The problem — Every line below from the one with "Quantity_Ordered, 2020-12: none -> 45" through the one with "1W, 2016-10: none -> 0.458" is to be repeated exactly, with no picture among them.

Records for this task —
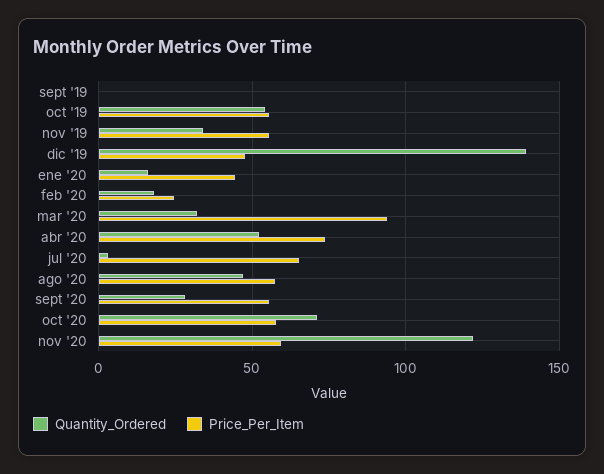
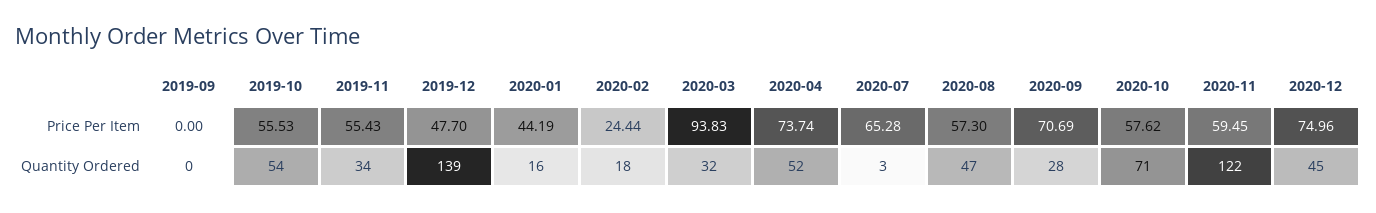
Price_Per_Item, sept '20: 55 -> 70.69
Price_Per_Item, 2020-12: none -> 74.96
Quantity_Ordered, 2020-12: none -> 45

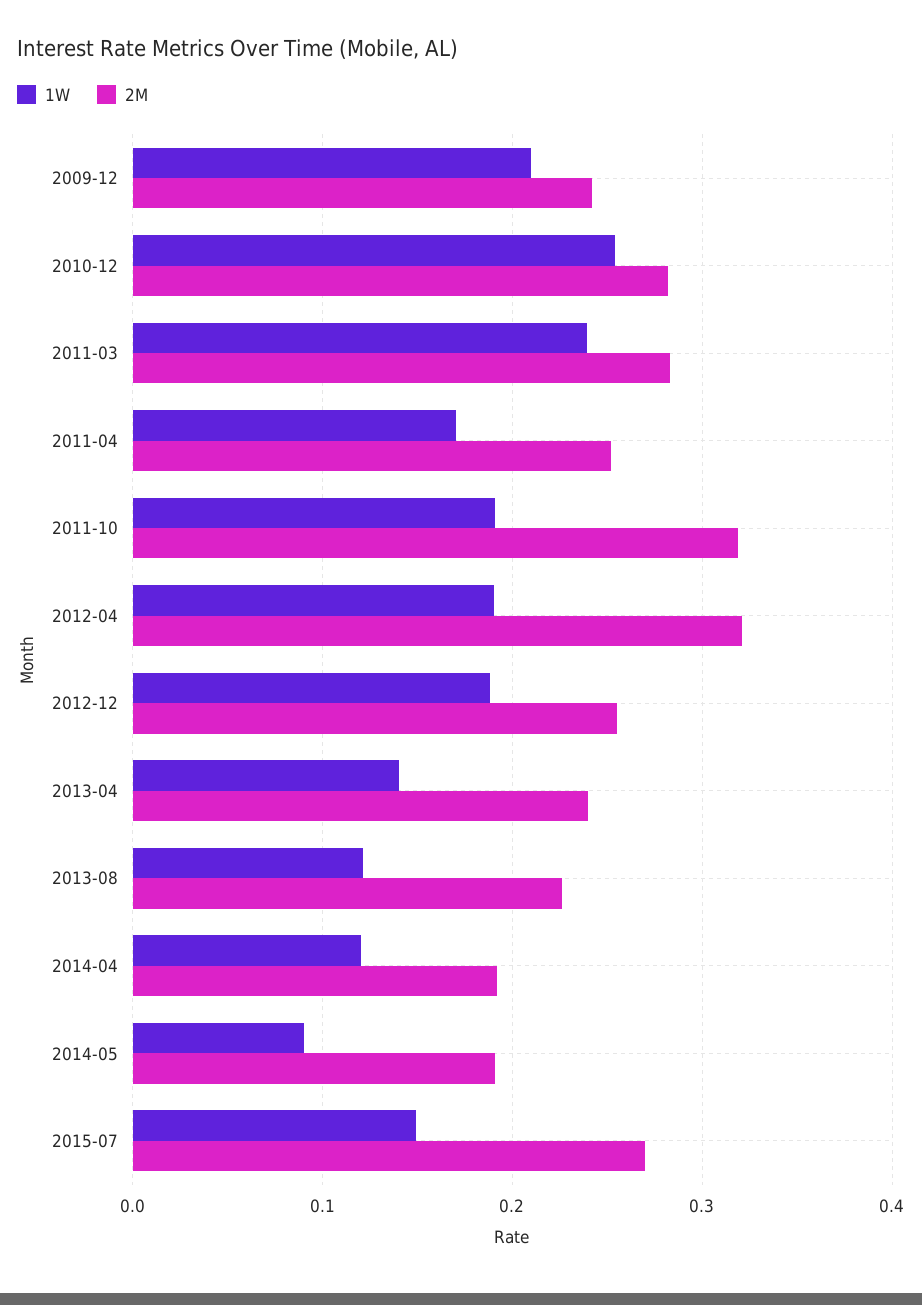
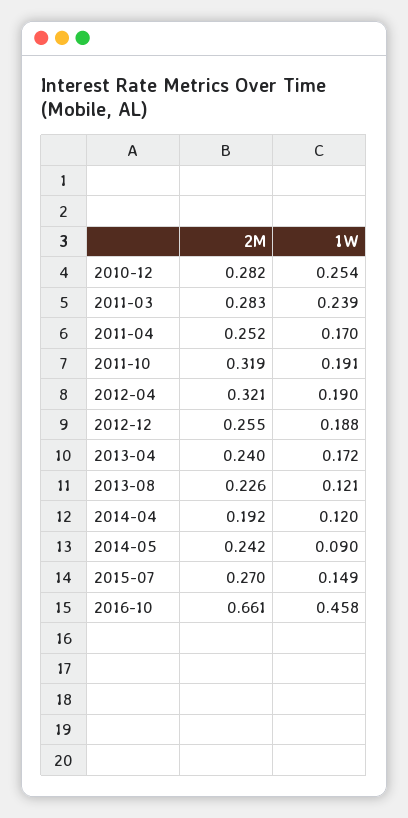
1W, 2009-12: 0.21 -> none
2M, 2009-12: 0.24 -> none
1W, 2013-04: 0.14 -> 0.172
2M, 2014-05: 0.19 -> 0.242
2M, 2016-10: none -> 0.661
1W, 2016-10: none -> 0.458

* * *

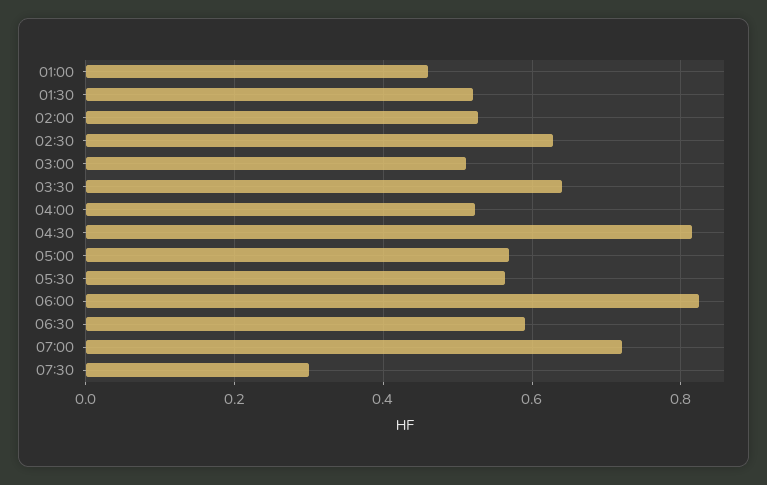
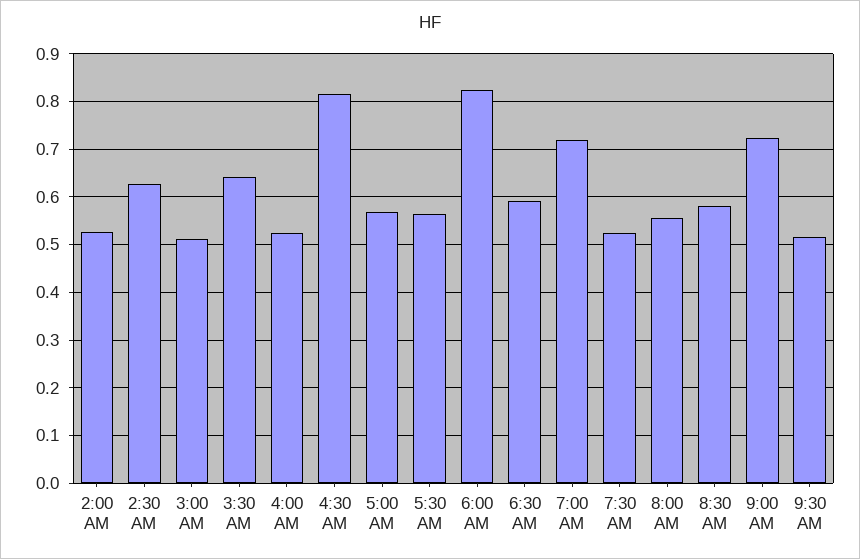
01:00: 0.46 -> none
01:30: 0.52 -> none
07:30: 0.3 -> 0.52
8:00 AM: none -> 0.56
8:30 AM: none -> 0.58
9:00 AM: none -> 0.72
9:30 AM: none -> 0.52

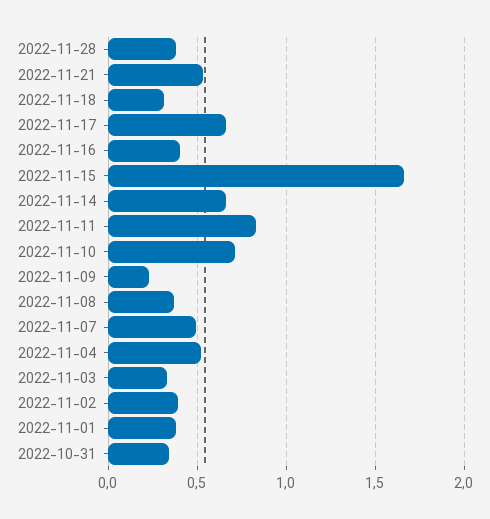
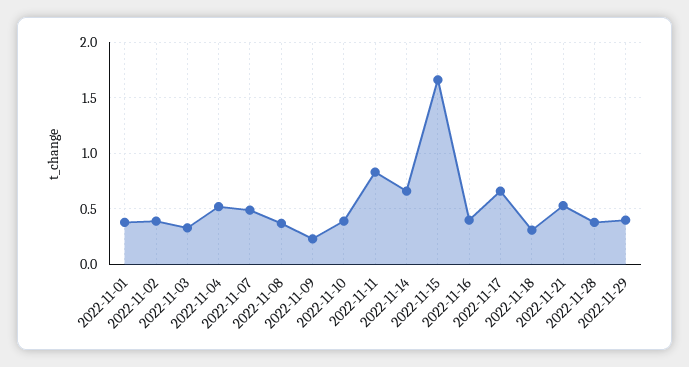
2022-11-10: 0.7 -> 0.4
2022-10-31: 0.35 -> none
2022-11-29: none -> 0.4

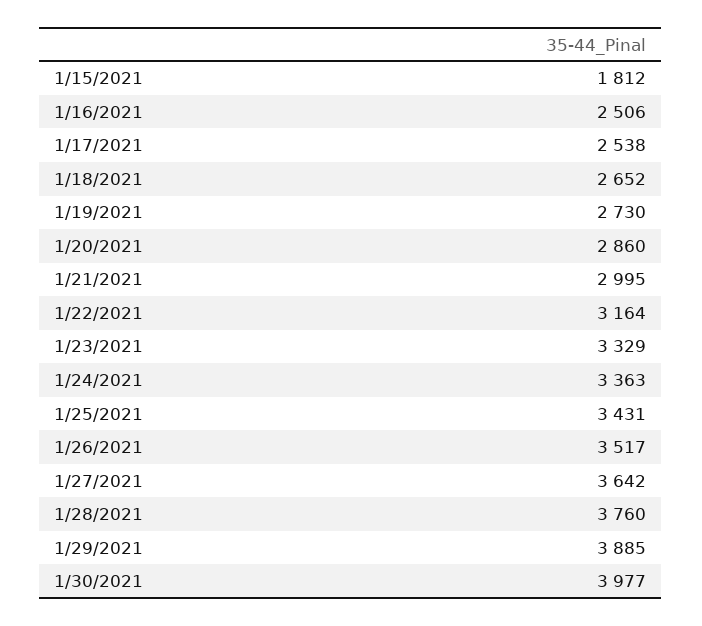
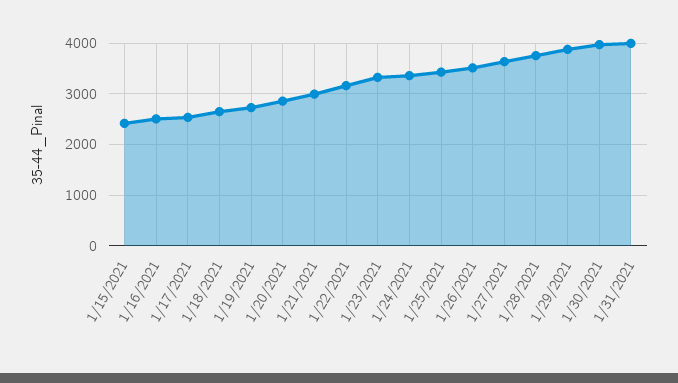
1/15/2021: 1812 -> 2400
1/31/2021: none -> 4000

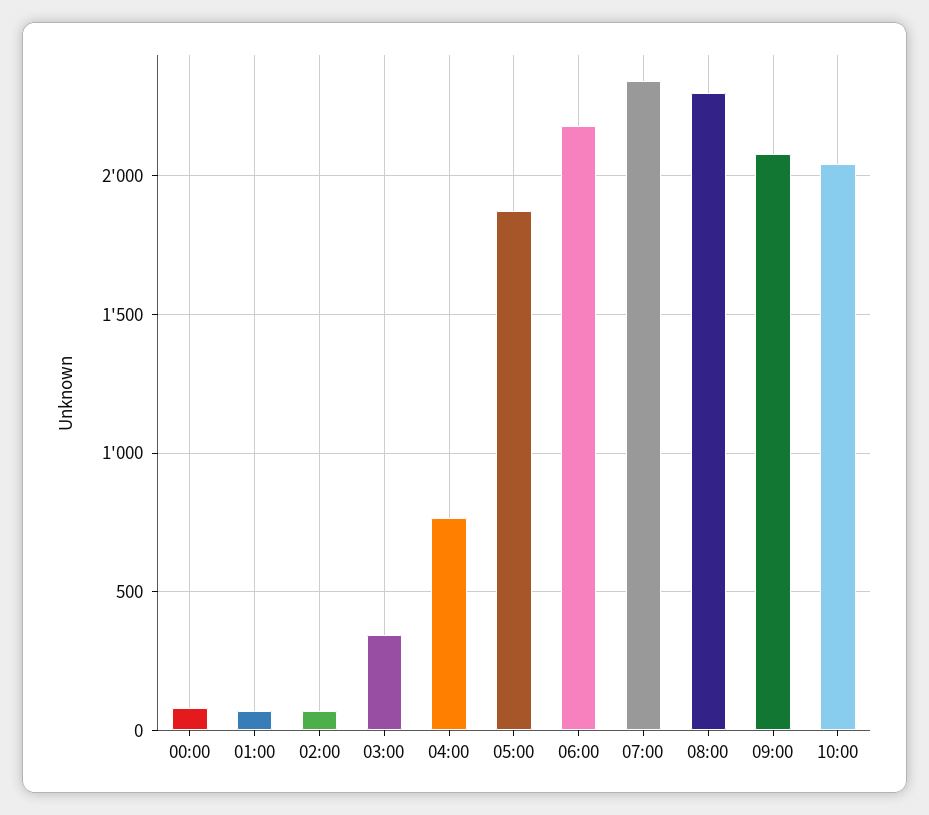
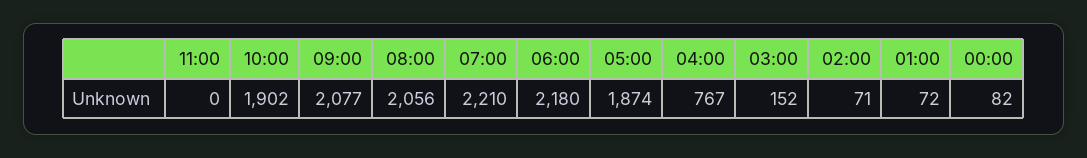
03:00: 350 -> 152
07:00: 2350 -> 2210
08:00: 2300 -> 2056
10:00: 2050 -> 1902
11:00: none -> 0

* * *

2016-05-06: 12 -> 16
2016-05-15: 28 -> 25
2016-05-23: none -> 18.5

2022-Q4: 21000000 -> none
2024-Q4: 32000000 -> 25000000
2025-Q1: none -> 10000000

Exercise answer —
Quantity_Ordered, 2020-12: none -> 45

1W, 2009-12: 0.21 -> none
2M, 2009-12: 0.24 -> none
1W, 2013-04: 0.14 -> 0.172
2M, 2014-05: 0.19 -> 0.242
2M, 2016-10: none -> 0.661
1W, 2016-10: none -> 0.458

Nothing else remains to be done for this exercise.